- _BRIEF_
Locate the line that contains "УО на шаге 70 данного процесса." in the entries below, then repeat it and every following line through the line that contains "- Планировщик ТОиР БЕ ГОК просматривает", exactly, and no others.

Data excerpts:
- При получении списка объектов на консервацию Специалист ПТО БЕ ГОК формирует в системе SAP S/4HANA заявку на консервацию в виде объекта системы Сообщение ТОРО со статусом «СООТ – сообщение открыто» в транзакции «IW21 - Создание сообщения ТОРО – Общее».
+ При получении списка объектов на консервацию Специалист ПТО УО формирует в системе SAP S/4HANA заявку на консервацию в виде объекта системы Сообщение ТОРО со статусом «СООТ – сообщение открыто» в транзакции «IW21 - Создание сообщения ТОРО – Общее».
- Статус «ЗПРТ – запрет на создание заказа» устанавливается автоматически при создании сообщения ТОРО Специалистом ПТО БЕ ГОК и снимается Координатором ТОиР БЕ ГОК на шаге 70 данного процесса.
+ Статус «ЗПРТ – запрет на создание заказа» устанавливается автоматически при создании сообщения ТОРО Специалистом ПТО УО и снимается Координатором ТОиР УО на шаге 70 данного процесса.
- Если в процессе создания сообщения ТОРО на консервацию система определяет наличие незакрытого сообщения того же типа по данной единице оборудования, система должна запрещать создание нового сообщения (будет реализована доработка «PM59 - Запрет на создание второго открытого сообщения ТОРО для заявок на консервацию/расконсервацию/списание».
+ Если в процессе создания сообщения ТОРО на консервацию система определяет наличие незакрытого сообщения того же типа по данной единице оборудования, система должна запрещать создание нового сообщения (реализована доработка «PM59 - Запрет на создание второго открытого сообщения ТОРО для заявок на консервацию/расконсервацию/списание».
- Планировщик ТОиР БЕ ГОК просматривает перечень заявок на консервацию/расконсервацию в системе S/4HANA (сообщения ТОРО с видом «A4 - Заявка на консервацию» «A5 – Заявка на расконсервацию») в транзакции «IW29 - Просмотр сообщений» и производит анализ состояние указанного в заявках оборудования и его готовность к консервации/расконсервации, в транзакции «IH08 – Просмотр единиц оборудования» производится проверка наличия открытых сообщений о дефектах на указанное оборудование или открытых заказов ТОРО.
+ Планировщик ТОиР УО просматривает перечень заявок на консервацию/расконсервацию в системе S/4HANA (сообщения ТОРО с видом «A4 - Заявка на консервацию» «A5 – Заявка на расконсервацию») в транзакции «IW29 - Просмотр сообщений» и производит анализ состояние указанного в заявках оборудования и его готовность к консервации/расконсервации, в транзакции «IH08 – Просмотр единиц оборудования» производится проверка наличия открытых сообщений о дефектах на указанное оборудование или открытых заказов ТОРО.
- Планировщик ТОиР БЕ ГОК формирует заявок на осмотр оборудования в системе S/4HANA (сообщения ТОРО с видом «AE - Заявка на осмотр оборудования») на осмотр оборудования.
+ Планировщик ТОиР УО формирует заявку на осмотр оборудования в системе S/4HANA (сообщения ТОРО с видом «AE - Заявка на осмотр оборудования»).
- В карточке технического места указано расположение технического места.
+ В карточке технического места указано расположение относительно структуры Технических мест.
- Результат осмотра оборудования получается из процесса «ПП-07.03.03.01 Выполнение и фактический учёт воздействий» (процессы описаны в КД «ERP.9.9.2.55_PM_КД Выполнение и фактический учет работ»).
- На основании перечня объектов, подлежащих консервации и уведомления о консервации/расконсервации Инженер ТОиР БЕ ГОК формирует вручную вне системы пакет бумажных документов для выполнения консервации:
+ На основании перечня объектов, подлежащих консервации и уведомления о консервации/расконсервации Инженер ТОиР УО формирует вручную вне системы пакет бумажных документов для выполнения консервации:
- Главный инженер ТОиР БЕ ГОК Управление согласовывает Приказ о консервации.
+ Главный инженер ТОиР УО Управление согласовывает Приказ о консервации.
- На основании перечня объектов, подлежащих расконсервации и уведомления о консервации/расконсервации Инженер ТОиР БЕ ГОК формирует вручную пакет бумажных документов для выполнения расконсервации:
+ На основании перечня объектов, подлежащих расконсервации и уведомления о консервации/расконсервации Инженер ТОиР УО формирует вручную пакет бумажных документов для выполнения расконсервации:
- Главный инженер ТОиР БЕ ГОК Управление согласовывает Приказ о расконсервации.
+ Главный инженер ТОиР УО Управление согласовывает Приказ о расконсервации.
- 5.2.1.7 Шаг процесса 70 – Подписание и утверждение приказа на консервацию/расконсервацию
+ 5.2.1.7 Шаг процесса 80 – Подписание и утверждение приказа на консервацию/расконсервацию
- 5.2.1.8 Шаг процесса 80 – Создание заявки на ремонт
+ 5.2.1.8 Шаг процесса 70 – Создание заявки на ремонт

---

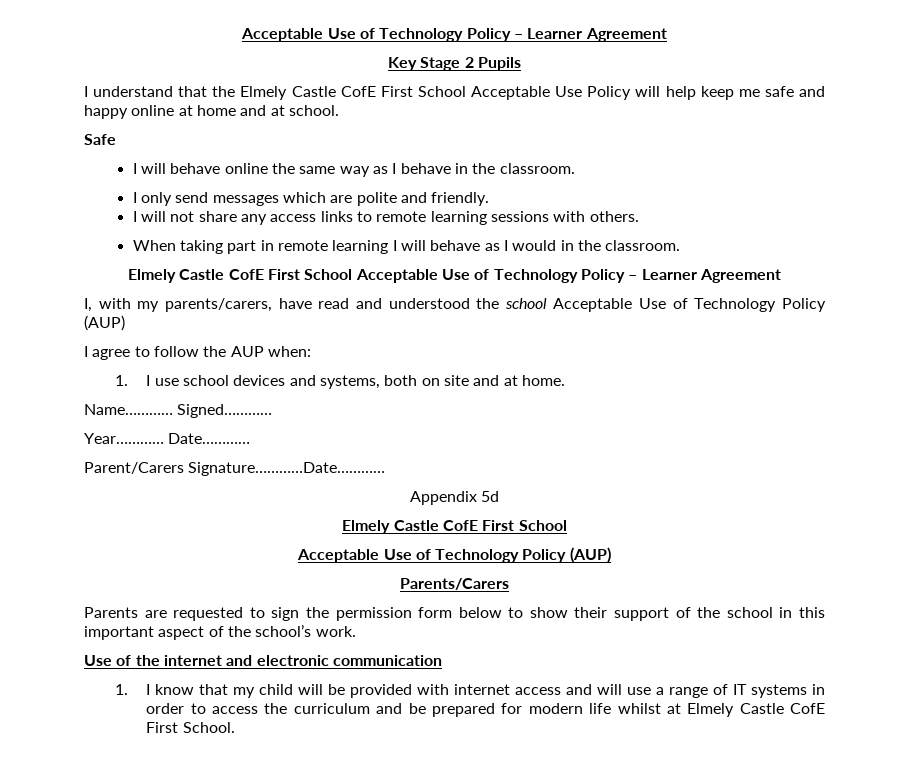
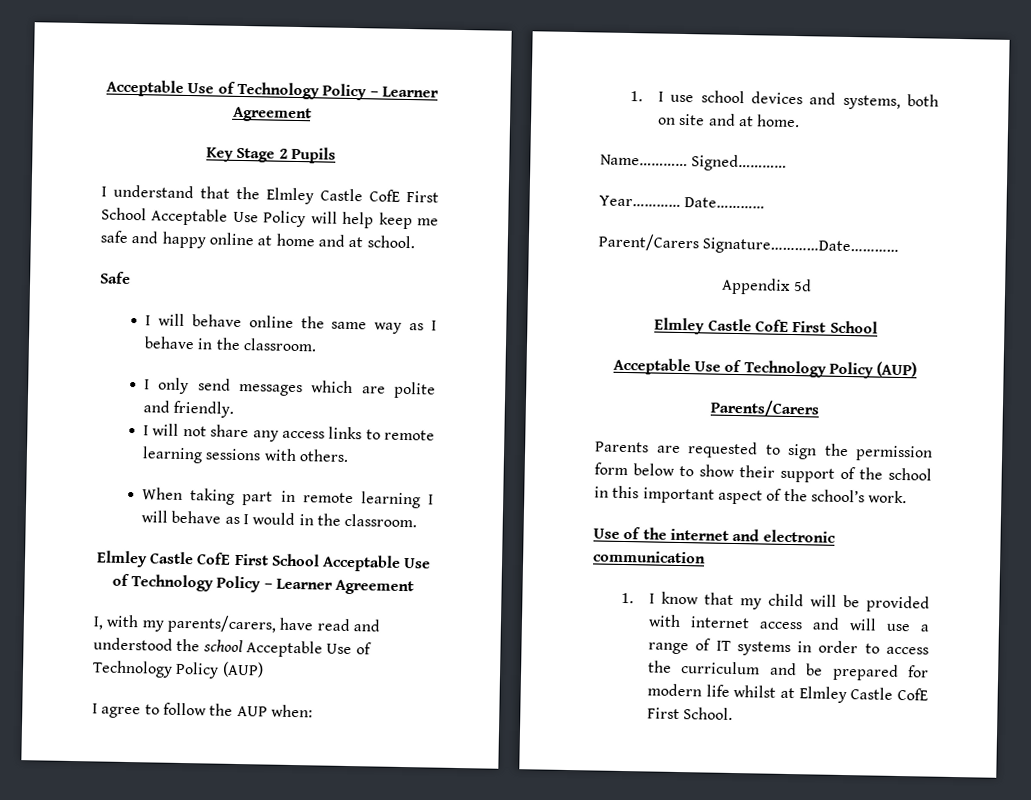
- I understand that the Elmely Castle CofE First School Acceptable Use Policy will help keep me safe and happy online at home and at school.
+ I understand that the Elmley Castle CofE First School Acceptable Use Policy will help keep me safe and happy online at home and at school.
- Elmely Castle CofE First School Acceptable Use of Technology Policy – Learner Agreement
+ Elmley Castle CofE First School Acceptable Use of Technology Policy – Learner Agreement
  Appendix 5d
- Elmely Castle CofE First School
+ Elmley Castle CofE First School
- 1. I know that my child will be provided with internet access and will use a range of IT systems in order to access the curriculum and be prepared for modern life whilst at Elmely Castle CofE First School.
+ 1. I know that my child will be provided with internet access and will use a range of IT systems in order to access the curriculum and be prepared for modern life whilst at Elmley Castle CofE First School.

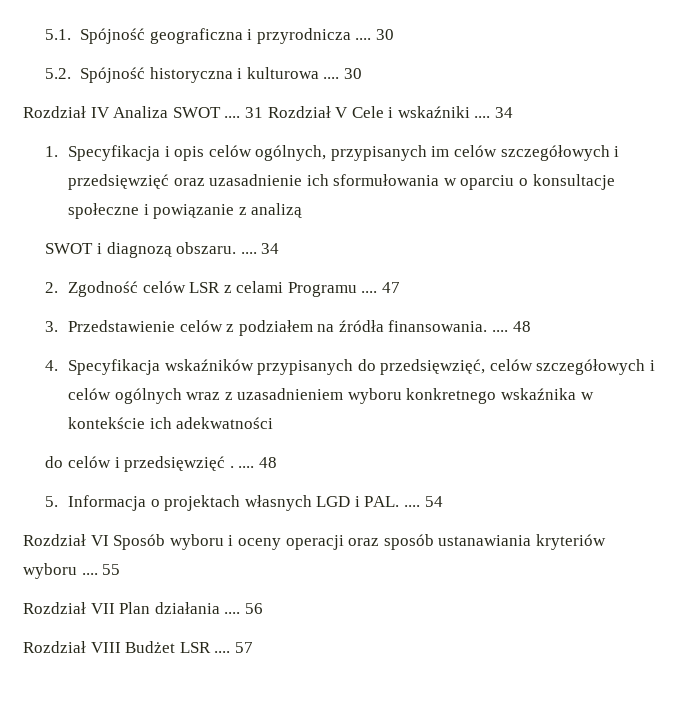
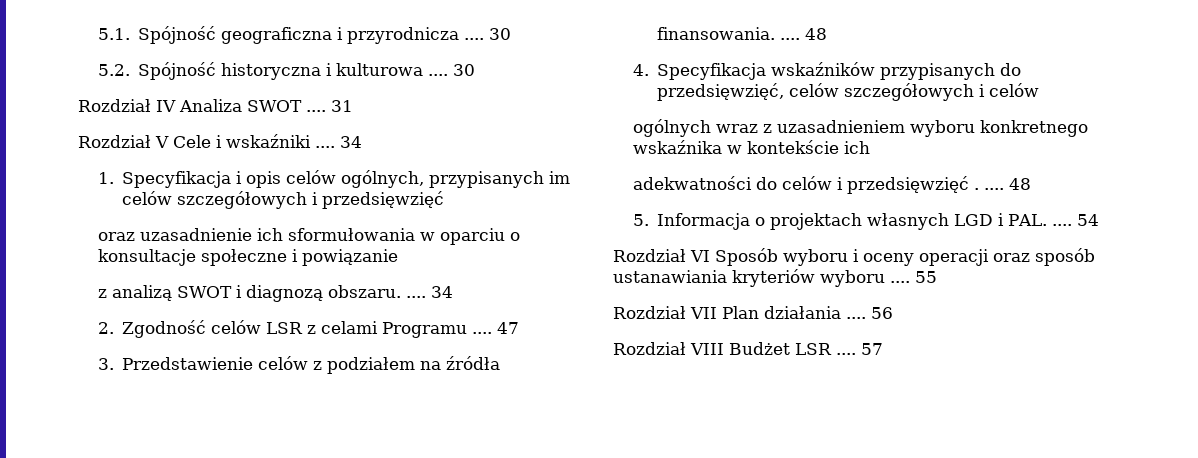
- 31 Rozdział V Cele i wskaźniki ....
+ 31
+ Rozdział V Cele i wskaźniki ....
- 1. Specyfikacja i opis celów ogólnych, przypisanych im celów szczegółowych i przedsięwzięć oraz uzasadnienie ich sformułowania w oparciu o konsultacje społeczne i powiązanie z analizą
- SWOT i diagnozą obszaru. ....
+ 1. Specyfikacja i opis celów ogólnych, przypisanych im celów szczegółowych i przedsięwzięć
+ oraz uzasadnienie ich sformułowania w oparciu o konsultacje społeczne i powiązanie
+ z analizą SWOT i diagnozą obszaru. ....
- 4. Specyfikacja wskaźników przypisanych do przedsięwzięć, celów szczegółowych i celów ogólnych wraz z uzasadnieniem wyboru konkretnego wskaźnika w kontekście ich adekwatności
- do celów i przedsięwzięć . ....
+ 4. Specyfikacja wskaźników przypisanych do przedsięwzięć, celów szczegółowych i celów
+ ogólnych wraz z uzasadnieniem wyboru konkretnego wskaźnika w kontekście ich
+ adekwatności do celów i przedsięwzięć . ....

- _OUTPUT FOR THIS EXERCISE_
+ Статус «ЗПРТ – запрет на создание заказа» устанавливается автоматически при создании сообщения ТОРО Специалистом ПТО УО и снимается Координатором ТОиР УО на шаге 70 данного процесса.
- Если в процессе создания сообщения ТОРО на консервацию система определяет наличие незакрытого сообщения того же типа по данной единице оборудования, система должна запрещать создание нового сообщения (будет реализована доработка «PM59 - Запрет на создание второго открытого сообщения ТОРО для заявок на консервацию/расконсервацию/списание».
+ Если в процессе создания сообщения ТОРО на консервацию система определяет наличие незакрытого сообщения того же типа по данной единице оборудования, система должна запрещать создание нового сообщения (реализована доработка «PM59 - Запрет на создание второго открытого сообщения ТОРО для заявок на консервацию/расконсервацию/списание».
- Планировщик ТОиР БЕ ГОК просматривает перечень заявок на консервацию/расконсервацию в системе S/4HANA (сообщения ТОРО с видом «A4 - Заявка на консервацию» «A5 – Заявка на расконсервацию») в транзакции «IW29 - Просмотр сообщений» и производит анализ состояние указанного в заявках оборудования и его готовность к консервации/расконсервации, в транзакции «IH08 – Просмотр единиц оборудования» производится проверка наличия открытых сообщений о дефектах на указанное оборудование или открытых заказов ТОРО.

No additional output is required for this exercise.